Importa referir, como Antonia Domínguez Miguela (2001) indica, que a transição entre espaços representa igualmente uma transição entre valores e comportamentos paradoxais entre si, obrigando a autora a um movimento pendular constante entre espaços e culturas. A alternância entre estes dois espaços narrativos na obra de Judith Ortiz Cofer reflecte como ambos contribuem para a sua formação a nível de identidade e cultura.
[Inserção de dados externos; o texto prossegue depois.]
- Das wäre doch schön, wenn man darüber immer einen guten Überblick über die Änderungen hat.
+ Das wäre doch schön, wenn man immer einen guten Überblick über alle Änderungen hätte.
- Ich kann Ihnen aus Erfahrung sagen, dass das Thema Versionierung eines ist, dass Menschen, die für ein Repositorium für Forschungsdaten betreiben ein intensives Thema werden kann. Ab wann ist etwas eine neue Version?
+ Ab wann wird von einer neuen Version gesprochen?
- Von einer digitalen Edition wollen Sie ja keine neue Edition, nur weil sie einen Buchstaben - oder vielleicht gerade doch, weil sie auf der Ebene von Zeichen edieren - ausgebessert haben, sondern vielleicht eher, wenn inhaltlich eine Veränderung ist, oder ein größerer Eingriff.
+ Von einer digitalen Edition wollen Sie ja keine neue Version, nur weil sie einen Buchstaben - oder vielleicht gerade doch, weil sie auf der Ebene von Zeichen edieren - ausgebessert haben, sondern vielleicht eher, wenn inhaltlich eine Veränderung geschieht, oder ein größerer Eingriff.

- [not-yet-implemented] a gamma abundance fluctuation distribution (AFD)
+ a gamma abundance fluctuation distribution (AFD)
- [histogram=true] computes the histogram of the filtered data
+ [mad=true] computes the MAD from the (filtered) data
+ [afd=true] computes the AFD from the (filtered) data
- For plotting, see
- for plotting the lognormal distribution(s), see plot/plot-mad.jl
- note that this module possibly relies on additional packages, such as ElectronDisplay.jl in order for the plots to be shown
A reconciliação encontra-se no próprio movimento pendular entre os dois espaços e as duas culturas:

I wanted to continue living the dream of summer afternoons in Puerto Rico, and if I could not have it, then I wanted to go back to Paterson, New Jersey, back to where I imagined our apartment waited, peaceful and cool, for the three of us to return to our former lives. (Ortiz Cofer, 1991: 51-52).

A reconciliação identitária e cultural de Judith Ortiz Cofer só é possível na reconciliação da contribuição dos diversos espaços; a autora reafirma a sua identidade porto-riquenha como origem cultural e acrescenta-lhe a participação incontornável de Paterson e da Georgia na construção da sua identidade e cultura actuais:

[...] I always say I’m Puerto Rican, which is obviously what I am. […] I’m culturally an American woman and a native Puerto Rican [sublinhado meu] […] I love going to the island but it’s no longer as familiar to me as Georgia. […] I refuse to be politically correct and say that I’m a pure, unadulterated, native puertorriqueña. No. I have undergone an evolutionary process as has everyone who has ever left their homeland» (Ortiz Cofer apud Kevane e Heredia, Eds., 2000: 122).